C'est simple, la dernière fois que c'est arrivé, c'était à la ferme. Émile a cru qu'il faisait orage et m'a crié d'aller débrancher la Livebox (il stresse un peu car elle s'est grillée un jour à cause des caprices du temps) tandis qu'il allait prévenir papa qui était sous la douche. Ce n'est pas une blague. C'est vrai. Alors ne rigolez pas !

Bref, aujourd'hui c'est vendredi et c'est pizza.

— J'peux goûter la tienne ? demande Mélissa en plantant sa fourchette dans mon repas.

Je ne sais pas pourquoi elle pose la question alors qu'elle agit avant même que je ne lui ai répondu. Sûrement pour faire bien et rassurer sa conscience... Elle est marrante parfois ma meilleure amie.

— Hum, elle est bonne ! s'exclame-t-elle.

Cela ne l'empêche pas de revenir à la sienne et vu son air ravi, je comprends qu'elle préfère sa pizza à la mienne. Elle a dû comprendre mon raisonnement et ne voulait sûrement pas me faire râler en disant ce que je sais déjà : je n'ai pas bien choisi mon assiette.
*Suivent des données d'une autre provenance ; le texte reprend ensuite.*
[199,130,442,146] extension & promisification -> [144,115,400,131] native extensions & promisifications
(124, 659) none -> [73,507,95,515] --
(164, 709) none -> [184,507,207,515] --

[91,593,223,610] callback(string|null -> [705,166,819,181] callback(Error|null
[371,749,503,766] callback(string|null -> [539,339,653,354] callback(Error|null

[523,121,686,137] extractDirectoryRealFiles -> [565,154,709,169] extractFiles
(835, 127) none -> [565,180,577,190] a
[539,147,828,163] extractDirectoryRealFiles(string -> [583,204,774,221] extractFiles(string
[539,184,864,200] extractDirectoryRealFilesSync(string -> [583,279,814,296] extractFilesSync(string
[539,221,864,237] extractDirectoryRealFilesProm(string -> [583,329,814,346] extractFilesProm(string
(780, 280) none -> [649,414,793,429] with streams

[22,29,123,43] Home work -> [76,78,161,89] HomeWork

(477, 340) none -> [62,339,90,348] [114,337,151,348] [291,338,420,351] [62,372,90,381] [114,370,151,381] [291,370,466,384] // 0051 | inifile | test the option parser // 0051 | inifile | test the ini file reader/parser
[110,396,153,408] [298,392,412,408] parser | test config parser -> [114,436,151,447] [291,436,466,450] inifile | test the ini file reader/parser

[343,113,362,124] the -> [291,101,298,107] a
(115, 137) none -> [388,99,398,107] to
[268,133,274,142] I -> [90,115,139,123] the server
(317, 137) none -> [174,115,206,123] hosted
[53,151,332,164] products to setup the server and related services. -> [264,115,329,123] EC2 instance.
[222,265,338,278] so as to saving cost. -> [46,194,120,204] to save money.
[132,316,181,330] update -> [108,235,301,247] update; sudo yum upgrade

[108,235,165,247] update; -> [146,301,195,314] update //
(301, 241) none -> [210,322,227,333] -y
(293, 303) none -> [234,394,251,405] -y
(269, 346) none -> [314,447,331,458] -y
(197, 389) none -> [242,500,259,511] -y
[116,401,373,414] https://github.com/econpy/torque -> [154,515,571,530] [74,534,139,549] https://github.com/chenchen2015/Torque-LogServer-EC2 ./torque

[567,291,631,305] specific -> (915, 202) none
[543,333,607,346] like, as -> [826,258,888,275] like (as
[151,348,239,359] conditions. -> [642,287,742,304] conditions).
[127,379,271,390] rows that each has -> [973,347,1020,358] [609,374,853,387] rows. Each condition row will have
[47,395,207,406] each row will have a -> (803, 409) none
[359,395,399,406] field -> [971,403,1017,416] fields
Mel a pris la quatre fromages et j'aurais pu faire de même, s'il n'y avait pas eu Gontran avec nous. Bah ouais, ça se fait pas de prendre une pizza comme ça, à côté de son mec. Après, je vais puer de la gueule, et ça sera un putain de cauchemar. Vous imaginez un peu, s'il me dit qu'il ne veut plus m'embrasser à cause de ça ?

Être en couple, c'est cool, mais il y a quand même quelques inconvénients. Ça commence sur le plan de la gastronomie : fini le tartare, l'ail, l'oignon et tout ce qui est bon mais schlingue...

Un petit coup d'œil vers mon copain et je réalise qu'il ne mange pas vraiment. Il trie seulement avec sa fourchette le contenu de son assiette (qu'il a déchiqueté comme un gosse).

— T'as pas faim ?

J'ai conscience que ce n'est pas la question que j'aurais dû poser. Je n'aurais pas dû faire celle qui ne sait pas, tout simplement. J'aurais dû affronter la réalité.

— Je suis désolée. Je te jure que j'ai fait tout mon possible, soupiré-je.

Mélissa, qui n'est pas vraiment au courant de l'histoire, nous regarde en haussant un sourcil. Et non, avant que vous ne demandiez, elle ne semble pas gênée de tenir la chandelle. Elle est restée avec nous mercredi aussi. Le jeudi, elle a déjeuné avec Maxime même si selon elle ce n'est pas bon pour lui car il va sûrement continuer à l'aimer si elle reste à ses côtés.

Enfin bon, ce n'est pas le sujet...

— Je t'assure que c'est vrai, j'ai vraiment fait tout mon possible Gontran.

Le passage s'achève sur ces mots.